ASSIGNMENT: Please write out every line of the material, leaving out any picture.

GIVEN ENTRIES:
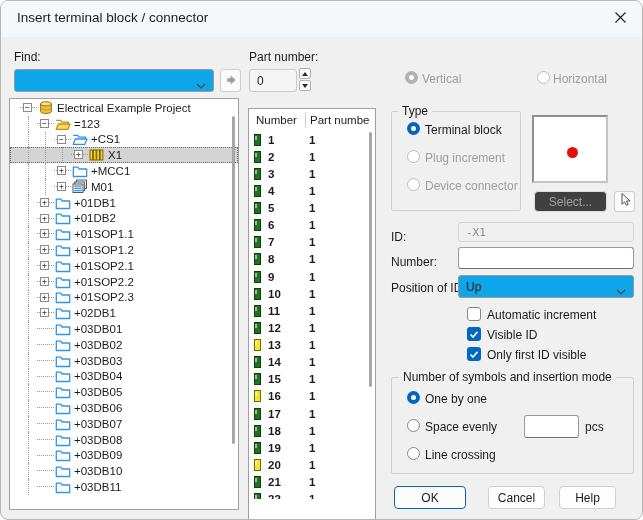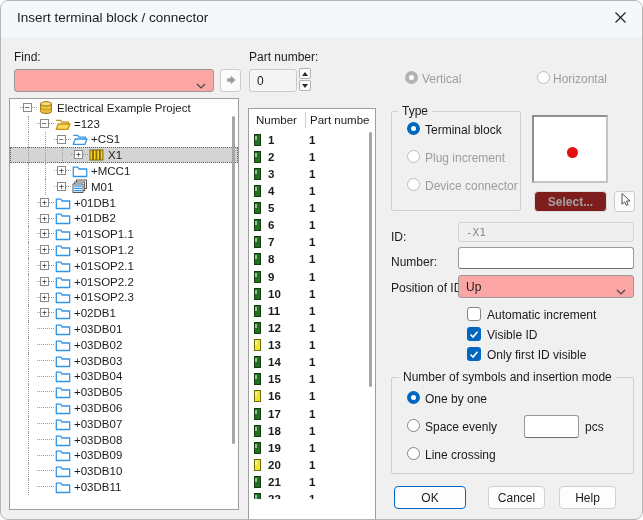--- a/index.html
+++ b/index.html
@@ -69,7 +69,7 @@
   
   .btn{position:absolute;height:23px;background:#fdfdfd;border:1px solid #d0d0d0;border-radius:4px;font-size:12px;display:flex;align-items:center;justify-content:center;}
   .btn.default{border-color:#0067c0;}
-  .btn.disabled{color:#a2a2a2;background:#7f1d1d;border-color:#dedede;font-weight:bold;}
+  .btn.disabled{color:#a2a2a2;background:#404040;border-color:#dedede;}
 </style>
 </head>
 <body>

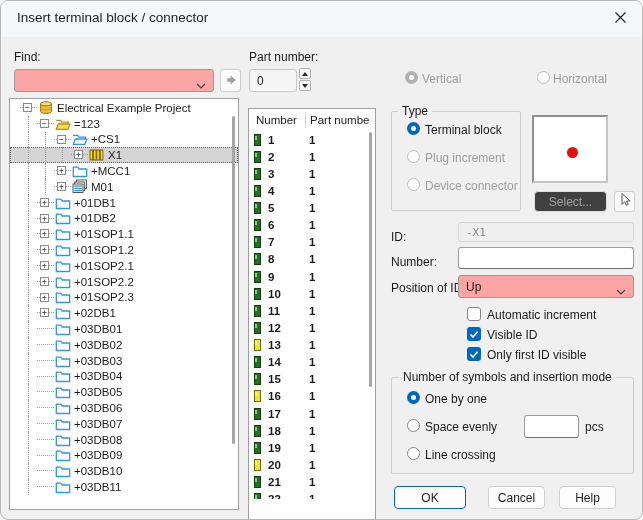--- a/index.html
+++ b/index.html
@@ -15,7 +15,7 @@
   .tf{position:absolute;background:#fff;border:1px solid #9a9a9a;border-bottom-color:#6e6e6e;border-radius:3px;font-size:12px;display:flex;align-items:center;padding:0 7px;}
   .tf.gray{background:#f5f5f5;border:1px solid #c9c9c9;}
   .tf.ro{background:#efefef;border:1px solid #d4d4d4;color:#8a8a8a;font-family:"DejaVu Sans Mono","Liberation Mono",monospace;font-size:11px;}
-  .combo{position:absolute;background:#fca5a5;border:1px solid #9a9a9a;border-radius:3px;font-size:12px;display:flex;align-items:center;padding:0 7px;}
+  .combo{position:absolute;background:#0ea5e9;border:1px solid #9a9a9a;border-radius:3px;font-size:12px;display:flex;align-items:center;padding:0 7px;}
   .combo .chev{position:absolute;right:7px;top:50%;margin-top:-3px;}
   .sqbtn{position:absolute;background:#fbfbfb;border:1px solid #cdcdcd;border-radius:3px;display:flex;align-items:center;justify-content:center;}
   .spin{position:absolute;width:12px;height:11px;background:#fcfcfc;border:1px solid #b2b2b2;border-radius:2px;display:flex;align-items:center;justify-content:center;}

TASK RESPONSE:
--- a/index.html
+++ b/index.html
@@ -69,7 +69,7 @@
   
   .btn{position:absolute;height:23px;background:#fdfdfd;border:1px solid #d0d0d0;border-radius:4px;font-size:12px;display:flex;align-items:center;justify-content:center;}
   .btn.default{border-color:#0067c0;}
-  .btn.disabled{color:#a2a2a2;background:#7f1d1d;border-color:#dedede;font-weight:bold;}
+  .btn.disabled{color:#a2a2a2;background:#404040;border-color:#dedede;}
 </style>
 </head>
 <body>

--- a/index.html
+++ b/index.html
@@ -15,7 +15,7 @@
   .tf{position:absolute;background:#fff;border:1px solid #9a9a9a;border-bottom-color:#6e6e6e;border-radius:3px;font-size:12px;display:flex;align-items:center;padding:0 7px;}
   .tf.gray{background:#f5f5f5;border:1px solid #c9c9c9;}
   .tf.ro{background:#efefef;border:1px solid #d4d4d4;color:#8a8a8a;font-family:"DejaVu Sans Mono","Liberation Mono",monospace;font-size:11px;}
-  .combo{position:absolute;background:#fca5a5;border:1px solid #9a9a9a;border-radius:3px;font-size:12px;display:flex;align-items:center;padding:0 7px;}
+  .combo{position:absolute;background:#0ea5e9;border:1px solid #9a9a9a;border-radius:3px;font-size:12px;display:flex;align-items:center;padding:0 7px;}
   .combo .chev{position:absolute;right:7px;top:50%;margin-top:-3px;}
   .sqbtn{position:absolute;background:#fbfbfb;border:1px solid #cdcdcd;border-radius:3px;display:flex;align-items:center;justify-content:center;}
   .spin{position:absolute;width:12px;height:11px;background:#fcfcfc;border:1px solid #b2b2b2;border-radius:2px;display:flex;align-items:center;justify-content:center;}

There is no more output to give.